How You Can Adapt Your Vegan Diet As You Get Older

In recent years, the benefits of veganism have been extensively researched and promoted. Not only has veganism been shown to improve skin health, but it can also aid in maintaining optimal cardiovascular health. A vegan diet has also been linked to a 35 percent reduction in prostate cancer, and for older consumers, a 50 percent reduction in developing type 2 diabetes. As a result, it comes as no surprise that the vegan food market will grow by 9.6 percent between 2019  and 2025, according to Grand View Research. However, as you get older and your body ages, so do your dietary needs. For vegan consumers, this often means tweaking your diet to fulfill new health changes, such as a B12 and calcium deficiency.

Meet Your Calcium Needs With Green, Leafy Vegetables And Soy Alternatives

According to the Institute of Medicine’s Dietary Reference for Calcium and Vitamin D, women over 51 years and men aged 70 and older have a calcium intake requirement of 1200 mg. As the body ages, your calcium requirements can change for several reasons, including a decline in calorie (and therefore calcium) intake. Poor calcium intake can heighten your risk of osteoporosis - a bone density condition that affects almost 44 million Americans aged 50 and older. Calcium also plays a crucial role in protecting the enamel of your teeth and helping you fight the oral issues most often seen in seniors, such as tooth decay and gingivitis.  

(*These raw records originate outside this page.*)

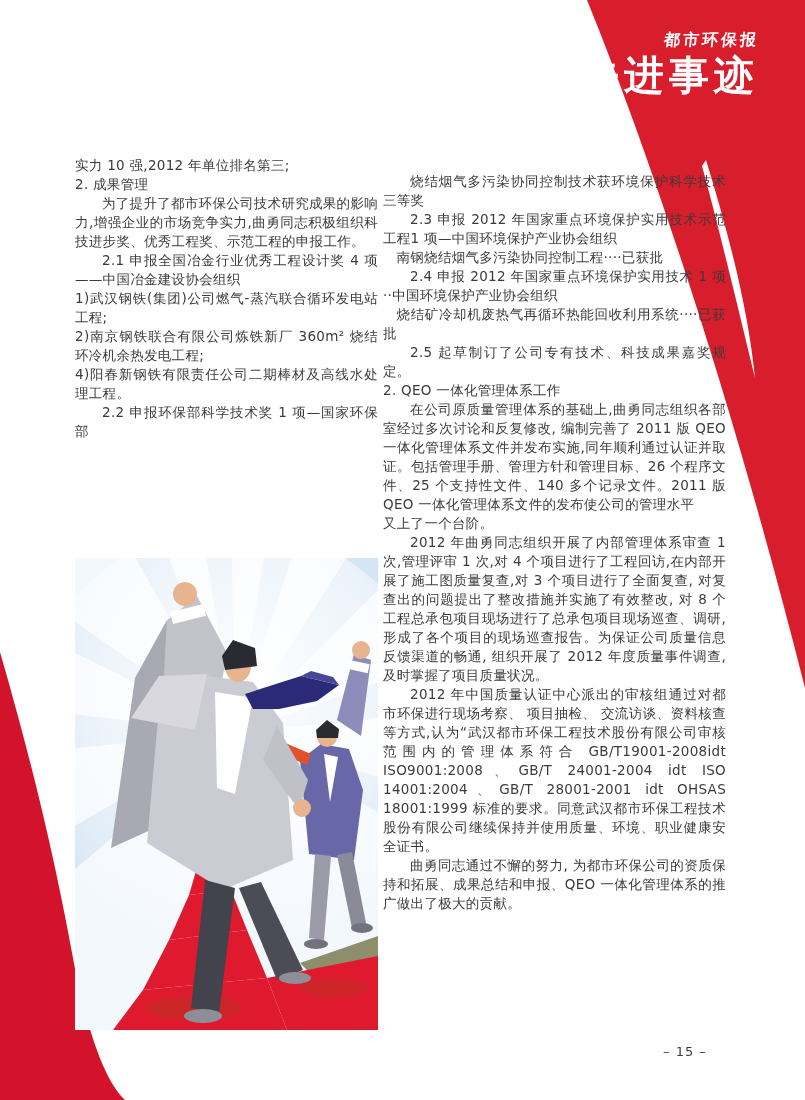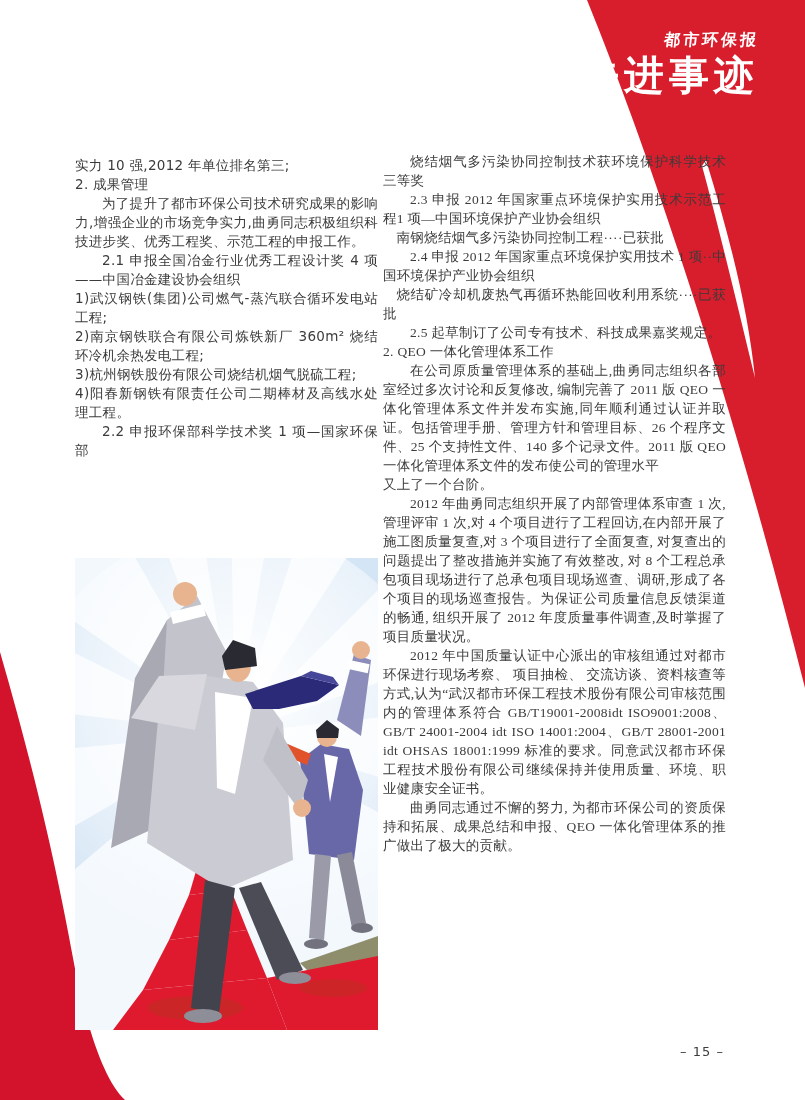"烧结烟气多污染协同控制技术获环境保护科学技术三等奖" .right-col { font-family: Liberation Serif, serif -> none; top: 152px -> 172px }
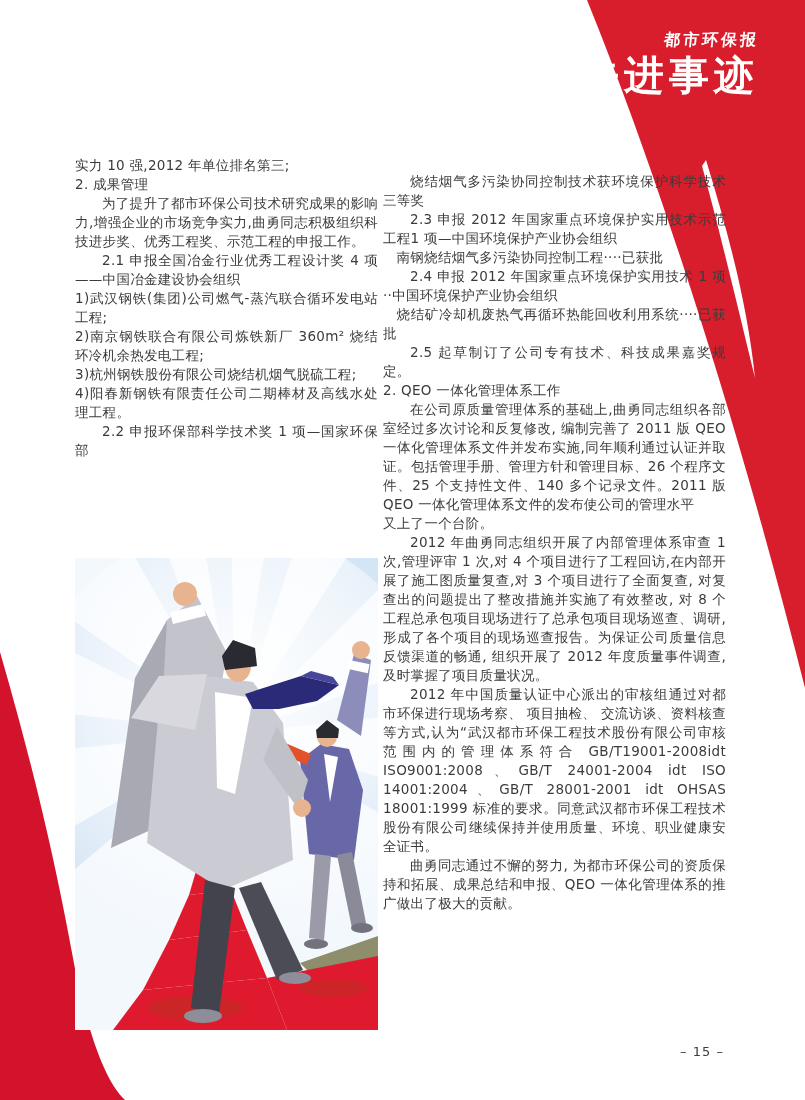"3)杭州钢铁股份有限公司烧结机烟气脱硫工程;" p { html: <p>3)杭州钢铁股份有限公司烧结机烟气脱硫工程;</p> -> none }
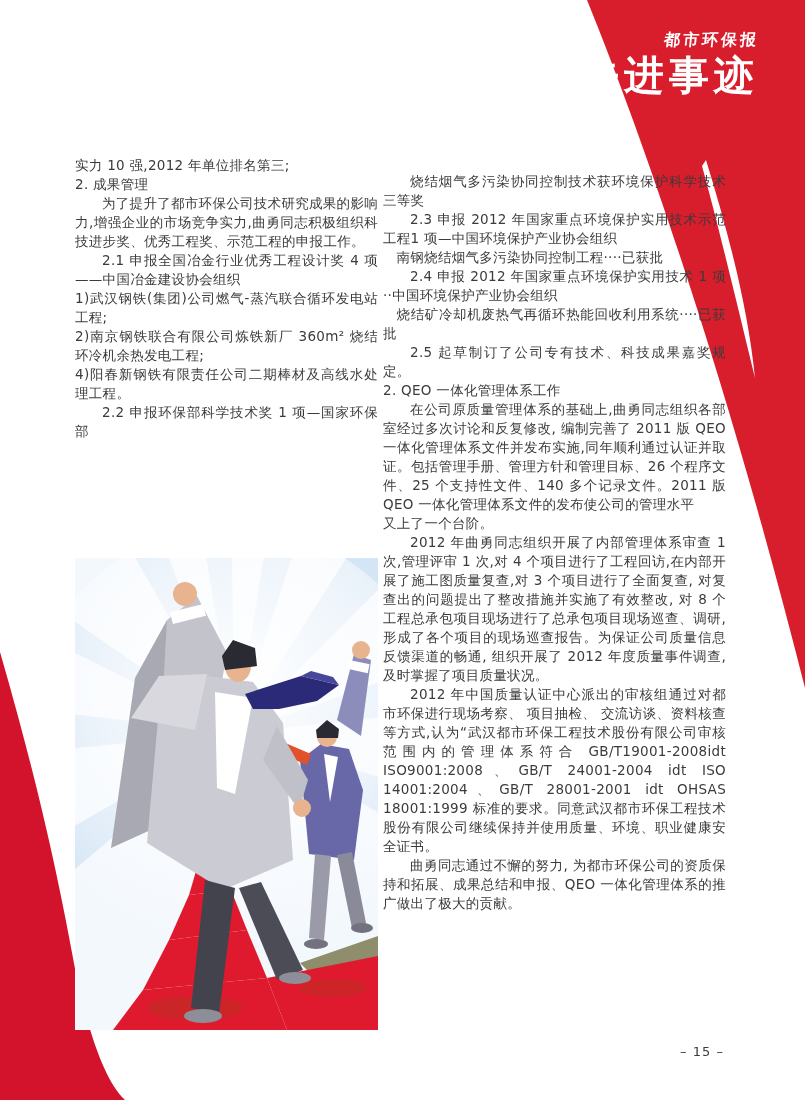"– 15 –" .page-number { text-align: center -> left }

To ensure you get enough calcium on a vegan diet, aim for calcium-rich leafy vegetables like kale and spinach. For a dairy substitute, almond milk and soy/coconut yogurts are all rich in calcium. One cup of cooked kale can contain up to 177 mg of calcium, while six ounces of soy yogurt contain as much as 300 mg of calcium. Many almond milk brands also include calcium and Vitamin D supplements in their beverages, which can help you meet your 1,200 mg calcium intake target. 

Amp Up Your B12 Intake With Fortified Grains And Supplements

B12 is one of the most common nutrients that you may find yourself lacking as you get older. For those following a vegan diet, this can be doubly difficult. With some of the richest sources of B12 being meat, poultry and dairy products, vegans can find it tough to get enough B12 in their daily diet. B12 is responsible for maintaining your body’s blood cells and DNA. A lack of Vitamins B6 and B12 has also been linked to depression and poor mental health. 

Since the body cannot produce B12, your only source is either through your diet or supplements. According to the National Institute of Health, the recommended B12 intake for an adult is 2.4 mg daily. To satisfy this requirement, vegans can turn to cereal and grains that have been fortified with additional minerals including B13 and folate. Many vegan meat products are also fortified with B12 while a 4-gram serving of yeast extracts includes 2.0 mg of B12. If you are still finding it difficult to reach the requirement, consider including an age-appropriate multivitamin in your diet. Most multivitamins include up to 6 mg of B12 vitamins.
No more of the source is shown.